=== EXERCISE DETAILS ===
Any picture in the entries is to be skipped, while everything else is transcribed word for word.

=== RECORDS PROVIDED ===
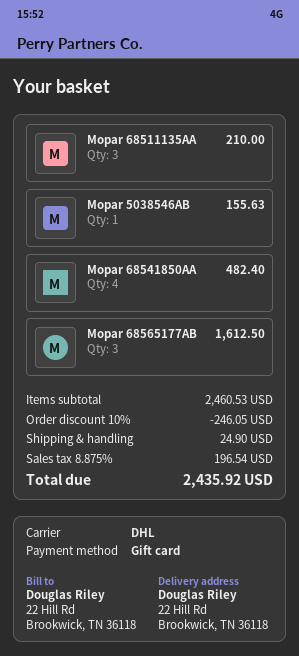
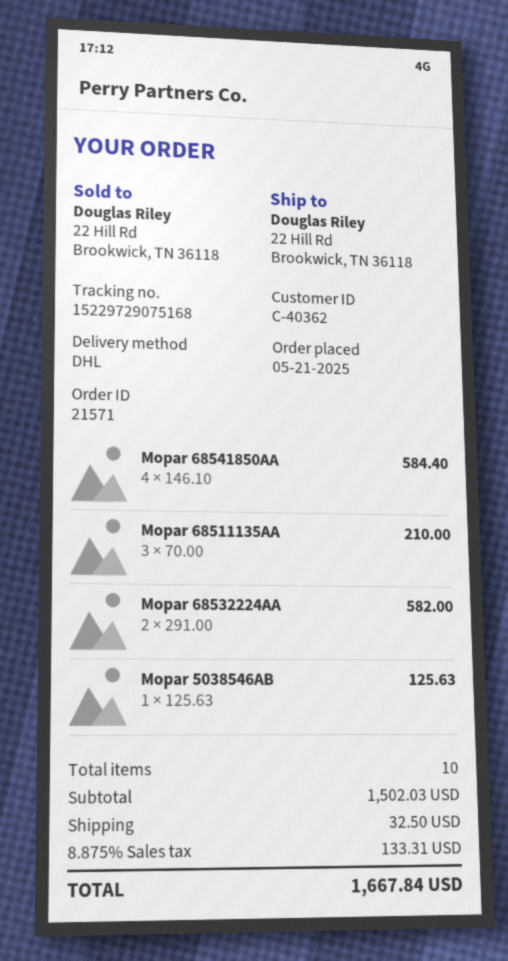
Mopar 5038546AB: 1 for 155.63 -> 1 for 125.63
Mopar 68541850AA: 4 for 482.40 -> 4 for 584.40
Mopar 68565177AB: 3 for 1612.50 -> none
Mopar 68532224AA: none -> 2 for 582.00
subtotal: 2460.53 -> 1502.03
discount: 10% = 246.05 -> none
shipping: 24.90 -> 32.50
tax: 8.875% = 196.54 -> 8.875% = 133.31
total: 2435.92 -> 1667.84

=== EXPECTED ANSWER ===
Mopar 5038546AB: 1 for 155.63 -> 1 for 125.63
Mopar 68541850AA: 4 for 482.40 -> 4 for 584.40
Mopar 68565177AB: 3 for 1612.50 -> none
Mopar 68532224AA: none -> 2 for 582.00
subtotal: 2460.53 -> 1502.03
discount: 10% = 246.05 -> none
shipping: 24.90 -> 32.50
tax: 8.875% = 196.54 -> 8.875% = 133.31
total: 2435.92 -> 1667.84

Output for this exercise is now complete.